It's the expected behavior that if an echo
is followed by a long wait or computation in your script, the echo
-ed data is already available on the output.
This behavior is independent of where the standard output is connected to. It could be the terminal, a pipe, a file, doesn't matter. Each echo
is flushed independently. (Not to be confused with the default behavior of libc, where the behavior depends on whether the standard output goes to a terminal or not, as you can see with most of the standard utilities, like cat
, grep
, head
, and so on and so forth, and also tee
of course. The shell does flush explicitly after every built-in command, rather than relying on libc's default buffering.)
Use strace ./run.sh > out1.txt
to see a million write()
calls performed by your shell.
I assume that you have multiple CPU cores in your system, and no significant load due to other processes. In this setup the kernel assigns bash run.sh
to one of the cores, and tee
to another. This way no heavy-weight process switching takes place, and if they both can actually run then they both do run simultaneously.
Presumably if you confine the two processes into a single core (I believe you can do this with the taskset
command, I'd let you experiment with it), then you'd get vastly different results, tee
significantly slowing down the process. It's not just an extra process that needs to run serially, interleaved against run.sh
, but the kernel would also need to switch between the two processes many times and this switching itself is also quite costly.
time
measures the entire pipeline, that is, run.sh
and tee
combined. If you're interested in measuring one of the commands only, invoke time
in a subshell, like:
$ ( time ./run.sh ) | tee out2.txt > out1.txt
$ ./run.sh | ( time tee out2.txt ) > out1.txt
For the real
time, the wall clock time elapsed is printed. That is, as if you literally printed the timestamp before and after the pipeline and computed the difference, or used an external stopwatch. If two processes, each spinning one CPU core for 10 seconds, are running in a pipeline while both of them can run all the time, fully in parallel, the real time will be 10 seconds.
user
and sys
time, however, add up across CPU cores.

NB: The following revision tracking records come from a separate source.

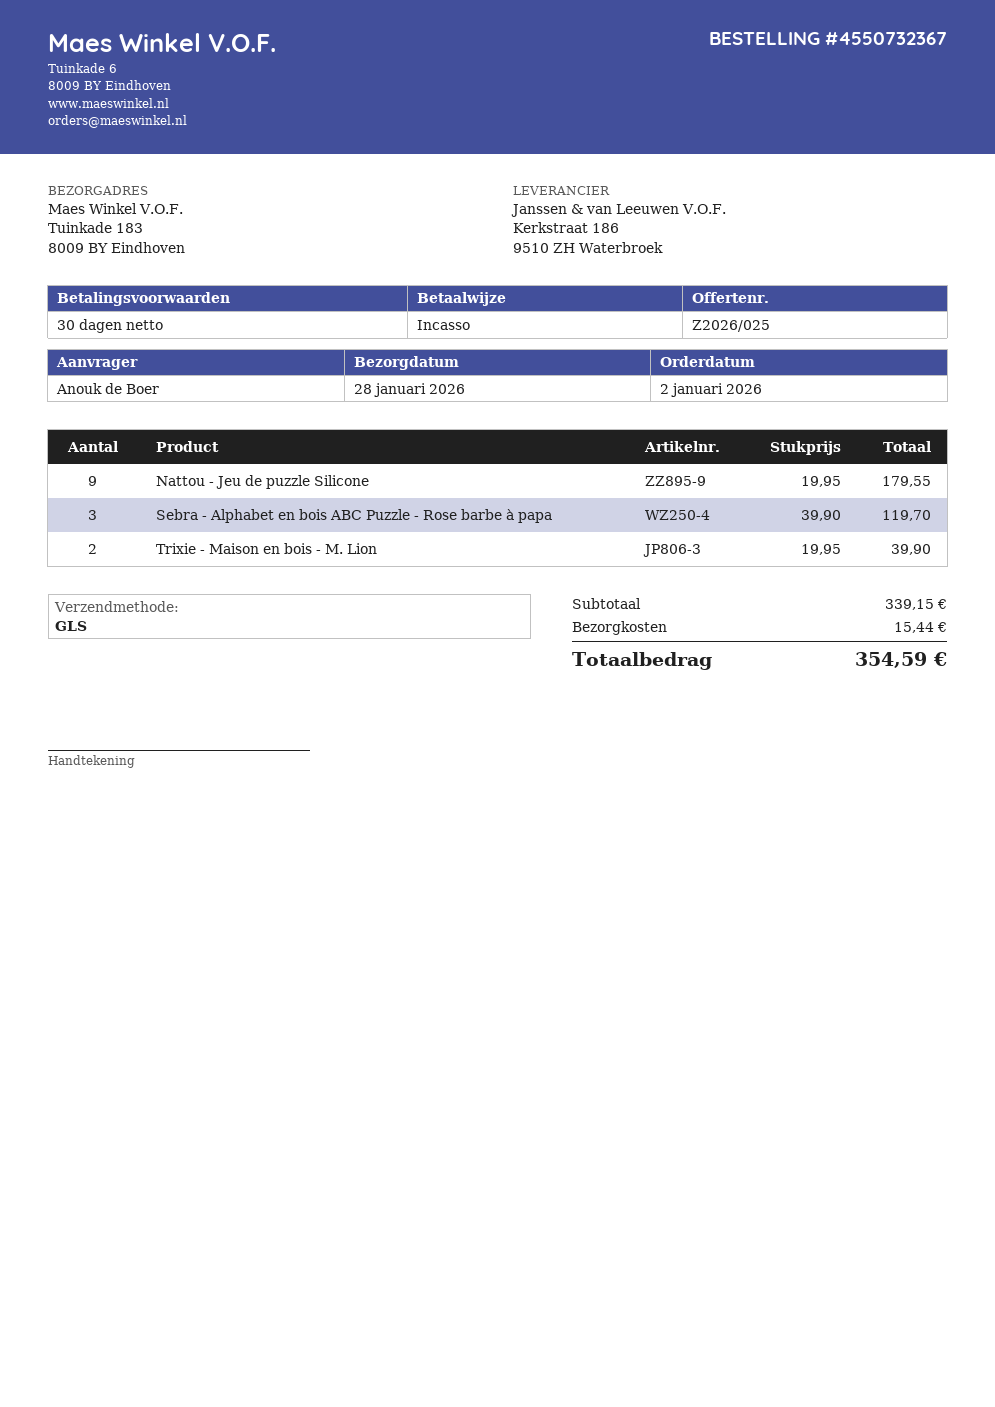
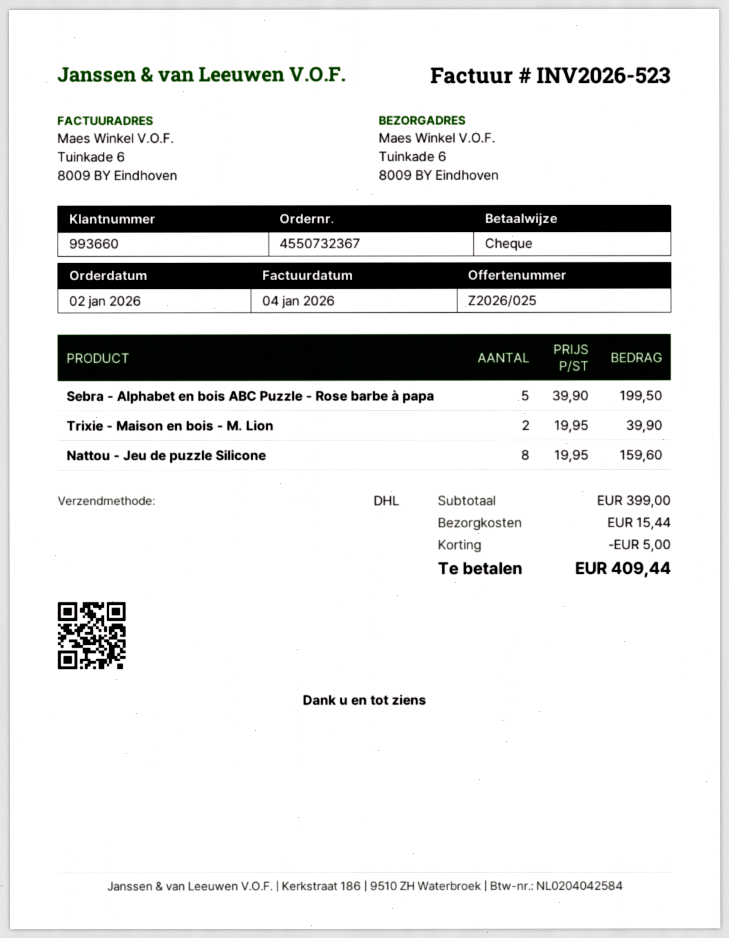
payment method: direct debit -> cheque
shipping method: GLS -> DHL
ship to: Tuinkade 183, 8009 BY Eindhoven -> Tuinkade 6, 8009 BY Eindhoven
Nattou - Jeu de puzzle Silicone: 9 x 19.95 = 179.55 -> 8 x 19.95 = 159.60
Sebra - Alphabet en bois ABC Puzzle - Rose barbe à papa: 3 x 39.90 = 119.70 -> 5 x 39.90 = 199.50
subtotal: 339.15 -> 399.00
discount: none -> 5.00
total: 354.59 -> 409.44

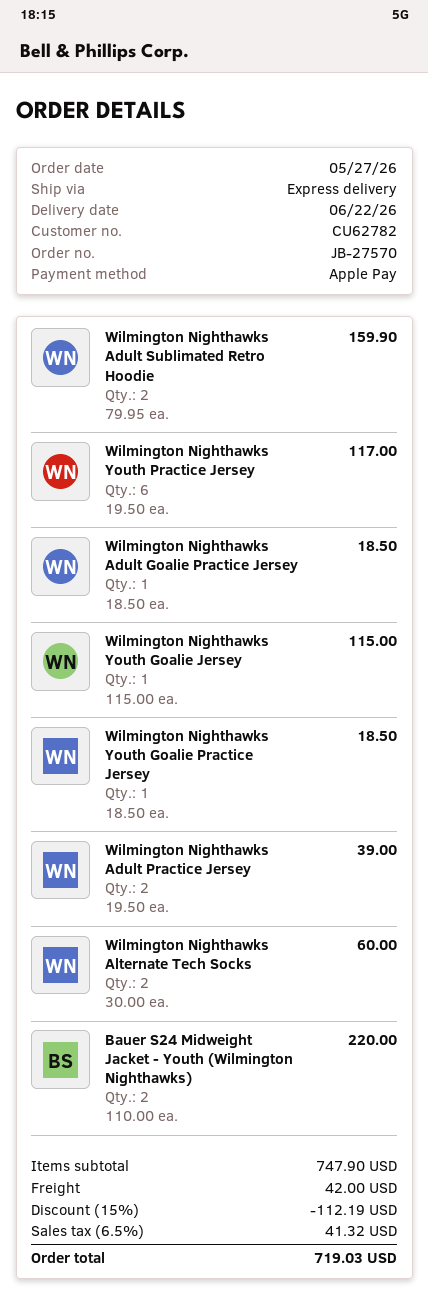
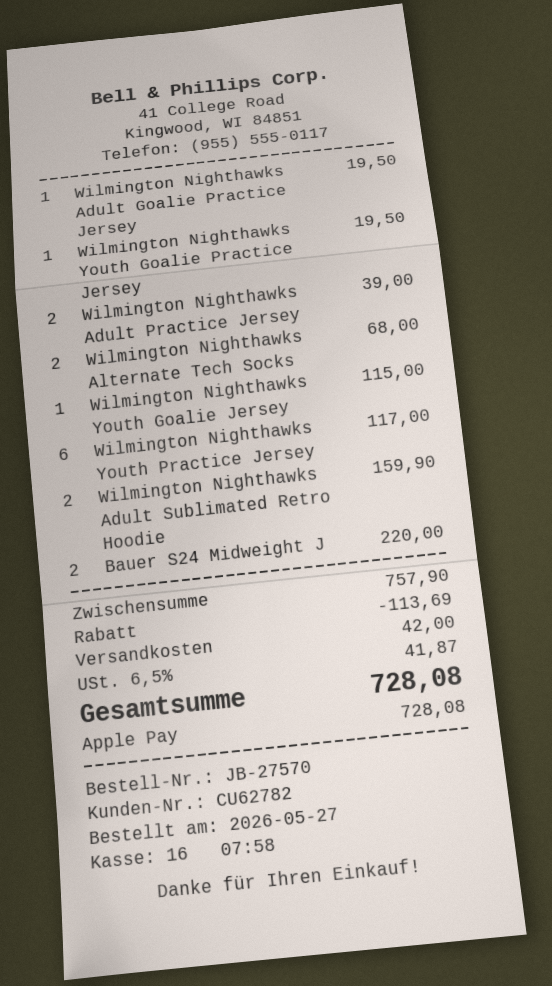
Wilmington Nighthawks Adult Goalie Practice Jersey: 1 for 18.50 -> 1 for 19.50
Wilmington Nighthawks Youth Goalie Practice Jersey: 1 for 18.50 -> 1 for 19.50
Wilmington Nighthawks Alternate Tech Socks: 2 for 60.00 -> 2 for 68.00
subtotal: 747.90 -> 757.90
discount: 112.19 -> 113.69
tax: 6.5% = 41.32 -> 6.5% = 41.87
total: 719.03 -> 728.08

If two parallel processes, each on their own CPU core, spin the CPU to its maximum for 10 seconds (the real time being 10 seconds as we've just seen), the user time will be 20 seconds.
Now, let's put these all together:
There's only one question left to answer: Why is it faster to write a tiny chunk of data to a pipe than to a file?

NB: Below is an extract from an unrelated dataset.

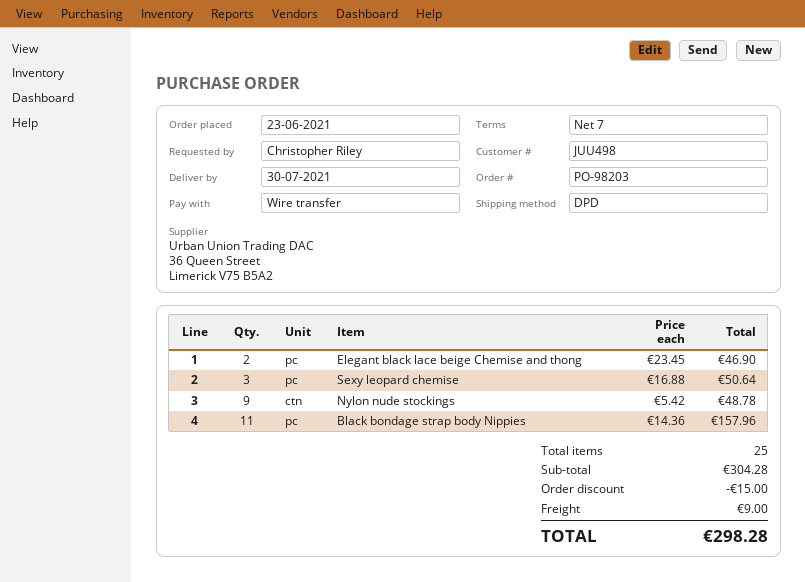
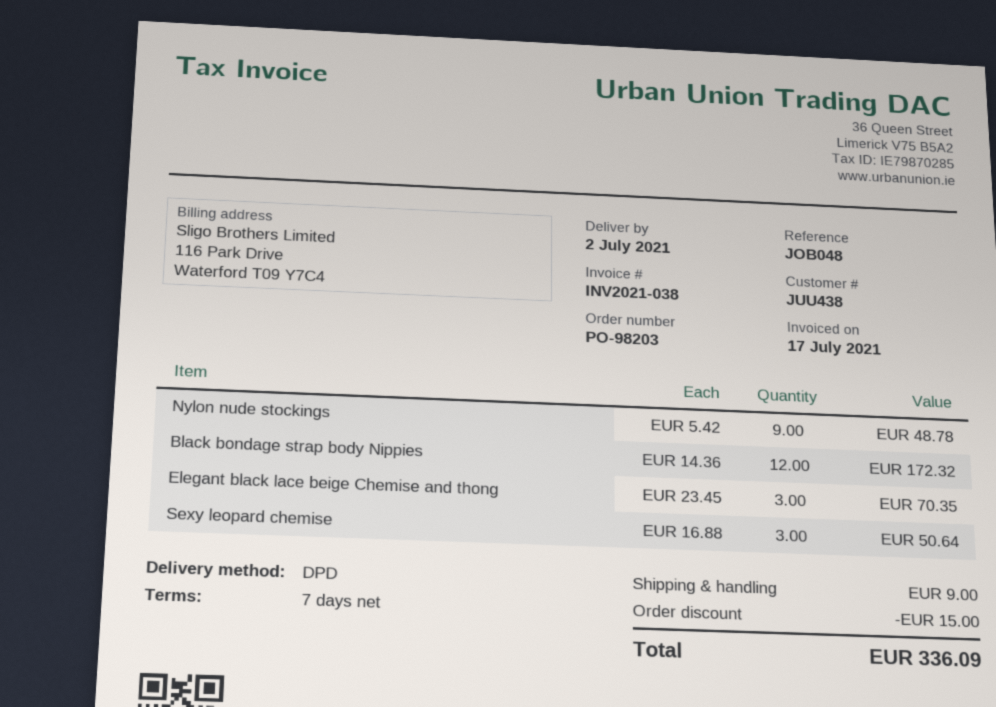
delivery date: 2021-07-30 -> 2021-07-02
customer number: JUU498 -> JUU438
Elegant black lace beige Chemise and thong: 2 x 23.45 = 46.90 -> 3 x 23.45 = 70.35
Black bondage strap body Nippies: 11 x 14.36 = 157.96 -> 12 x 14.36 = 172.32
total: 298.28 -> 336.09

I don't have a direct answer for this, and I'm just drawing the conclusion backwards, i.e. from the timing results that you measured, that it must be faster to write to a pipe than to a file. The following are sort of speculations, but hopefully reasonable ones.
Pipes have a fixed size (I believe 64kB). It could easily be that the entire size is allocated when the pipe is created, therefore no more dynamic allocation in the kernel takes place. (If the size is reached, the writer side blocks until some space is freed up by the reader.) For files, however, there's no such limit. Whatever is passed from user space to the kernel has to be copied there (it's not feasible to block the writer until the data is actually written to disk). Therefore I find it likely that some sort of dynamic memory allocation might take place when writing to a file, making this part of the story more expensive.
In case of pipes, the only additional thing the kernel might need to do is to wake up the processes that have just become able to run, i.e. were waiting for data to appear in the pipe. In case of files, the kernel needs to update the file's in-memory metadata (size, modification time), and start a timer (or update an existing one) to schedule eventually writing out this data to the disk.
There's no strict rule that writing to a file would have to be more expensive than writing to a pipe, it just apparently so happens that it is, as it's demonstrated by the numbers you measured.
By adding tee
, you happen to reduce the work required by run.sh
, since its million write()
s now happen to be somewhat cheaper. This makes the entire run.sh
be able to run faster, and thus result in a smaller wall clock time.
You add a second process which runs mostly in parallel to it, and presumably does less work. It uses buffered write()
for both of its output files, i.e. only a few syscalls compared to the unbuffered case. For its input, well, it might perform a million tiny read()
s, but I'd guess that due to randomness in timing and what not, many of bash
's write()
s will probably be combined and will arrive in a single read()
, thereby probably requiring noticeably fewer than a million read()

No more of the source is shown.